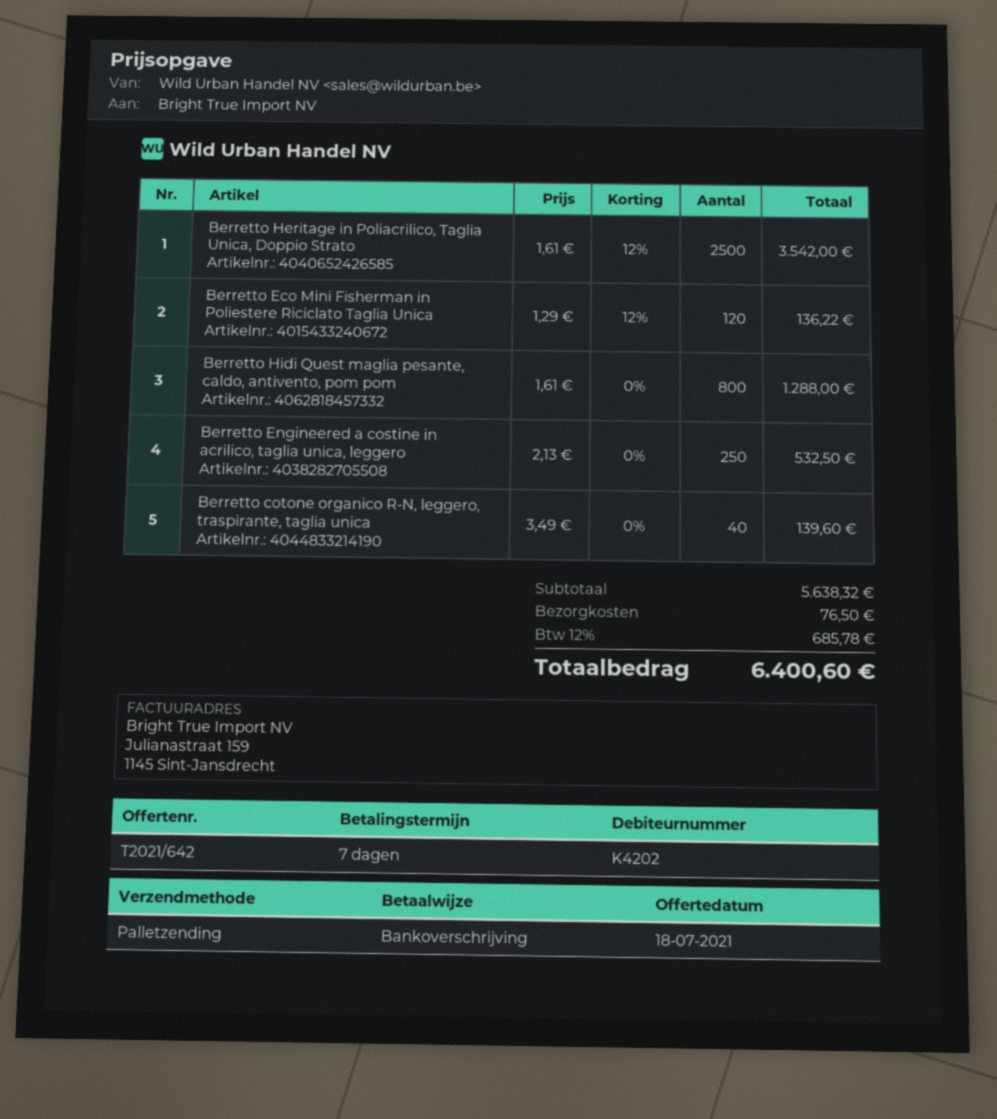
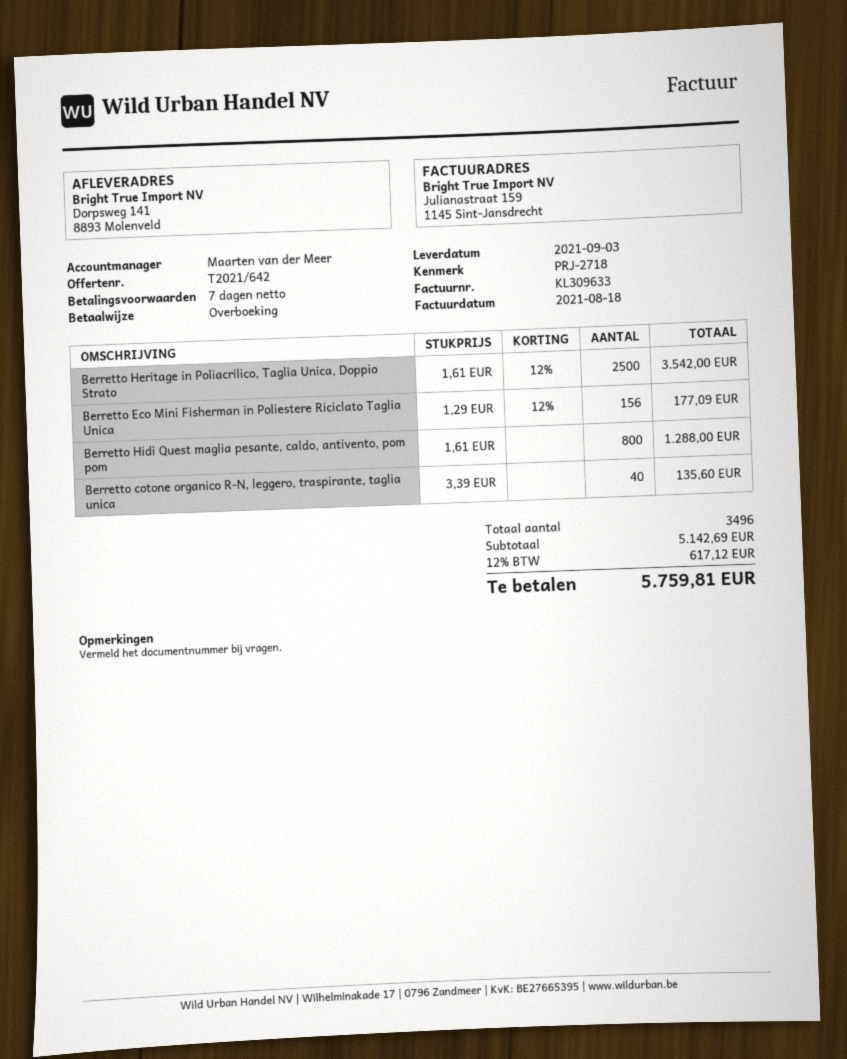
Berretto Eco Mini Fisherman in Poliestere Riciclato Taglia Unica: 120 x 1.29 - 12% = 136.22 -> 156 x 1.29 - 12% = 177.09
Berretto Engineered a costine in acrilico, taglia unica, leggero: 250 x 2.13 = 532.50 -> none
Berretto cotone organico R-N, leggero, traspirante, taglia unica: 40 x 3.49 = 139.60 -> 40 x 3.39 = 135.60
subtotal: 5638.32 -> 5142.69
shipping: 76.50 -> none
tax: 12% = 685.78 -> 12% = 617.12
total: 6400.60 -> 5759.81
▬▬▬
Please copy out each line in the entries that mentions the string "leggero".

REPLY »
Berretto Engineered a costine in acrilico, taglia unica, leggero: 250 x 2.13 = 532.50 -> none
Berretto cotone organico R-N, leggero, traspirante, taglia unica: 40 x 3.49 = 139.60 -> 40 x 3.39 = 135.60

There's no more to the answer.